The placebo-controlled CoTikiS study (NCT04882007) examines the company’s primary UC therapy, lusvertikimab (OSE-127), in a 50-week long study comprising two dosing regimens and a ten-week induction period.
Patients were split into two treatment arms, with one receiving 450mg of lusvertikimab and another being given 850mg, both administered via infusions every four weeks. Using a modified Mayo Score to track disease activity, the 450mg group saw a 1.16-point drop in disease activity while the 850mg group saw a 0.9-point drop, meeting the trial's primary endpoint.
Pooled results from both the 450mg and 850mg arms saw a 16% clinical remission rate against 4% in the placebo arm, as well as an endoscopic improvement rate of 32%—both secondary endpoints in the CoTikiS study.
OSE’s lusvertikimab is described as a monoclonal antibody therapy designed to inhibit the interleukin-7 receptor (IL-7R), typically responsible for the development of immune disorders, by targeting specific cytokines. Now, the company plans to unveil the ten-week results from the ongoing trial at the 20th annual European Crohn’s and Colitis Organisation (ECCO) congress.
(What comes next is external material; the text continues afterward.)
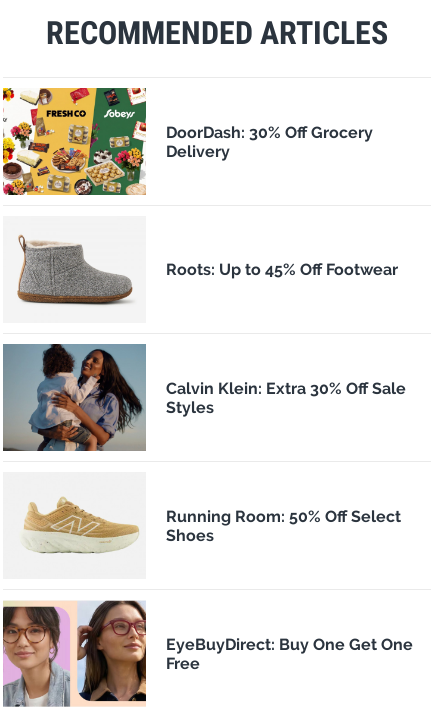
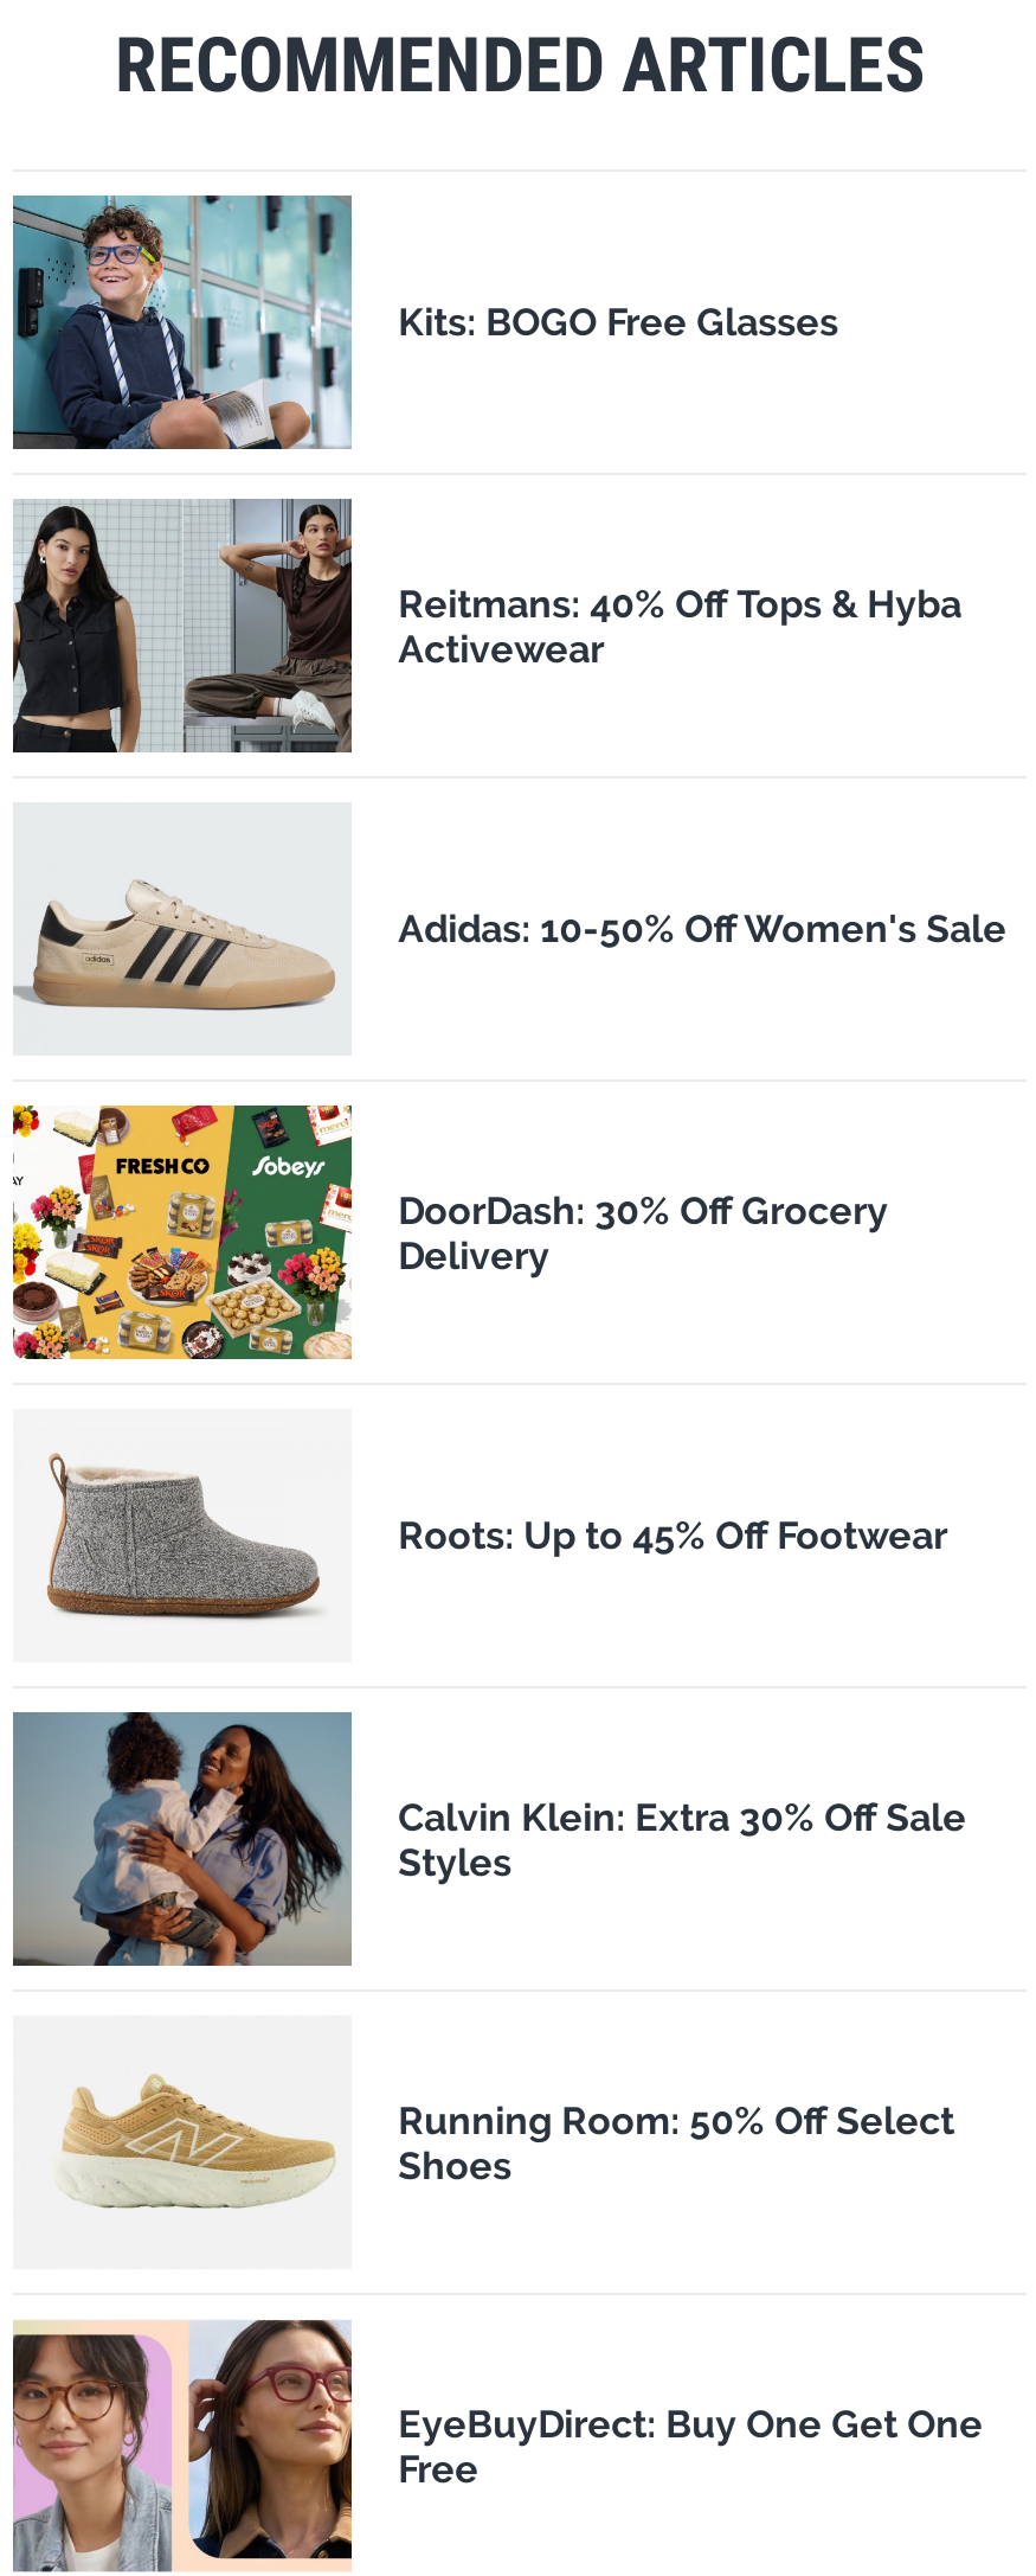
none -> [11,193,839,451] [image] | Kits: BOGO Free Glasses
none -> [11,496,962,755] [image] | Reitmans: 40% Off Tops & Hyba | Activewear
none -> [15,878,1007,1013] [image] | Adidas: 10-50% Off Women's Sale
Arnaud Bourreille, coordinating investigator of the CoTikiS study, said: “These full Phase II clinical induction results provide strong efficacy data for lusvertikimab in UC, particularly highlighting the meaningful achievement in the key endpoints of endoscopic remission and histological improvement after only ten weeks of treatment.
“The latest data showing high histo-endoscopic mucosal improvement (HEMI) and mucosal healing rates represent a strong signal of efficacy, as they are associated with the prediction of long-term prevention of future relapse and are important for UC patients in need of breakthrough therapeutic options and sustained healing.”
As well as the primary and secondary endpoint, the trial is investigating an exploratory endpoint assessing the efficacy of lusvertikimab with severe active UC with high baseline faecal calprotectin (FCP), a marker of inflammation used to predict endoscopic response. After ten weeks, baseline FCP was not different between treatment groups, but both saw a 69.5% gain over placebo.
The announcement comes just days after Johnson and Johnson’s (J&J) fully subcutaneous Tremfya (guselkumab) saw a second round of success in a UC trial with 27.6% of patients achieving clinical remission by the end of Phase III.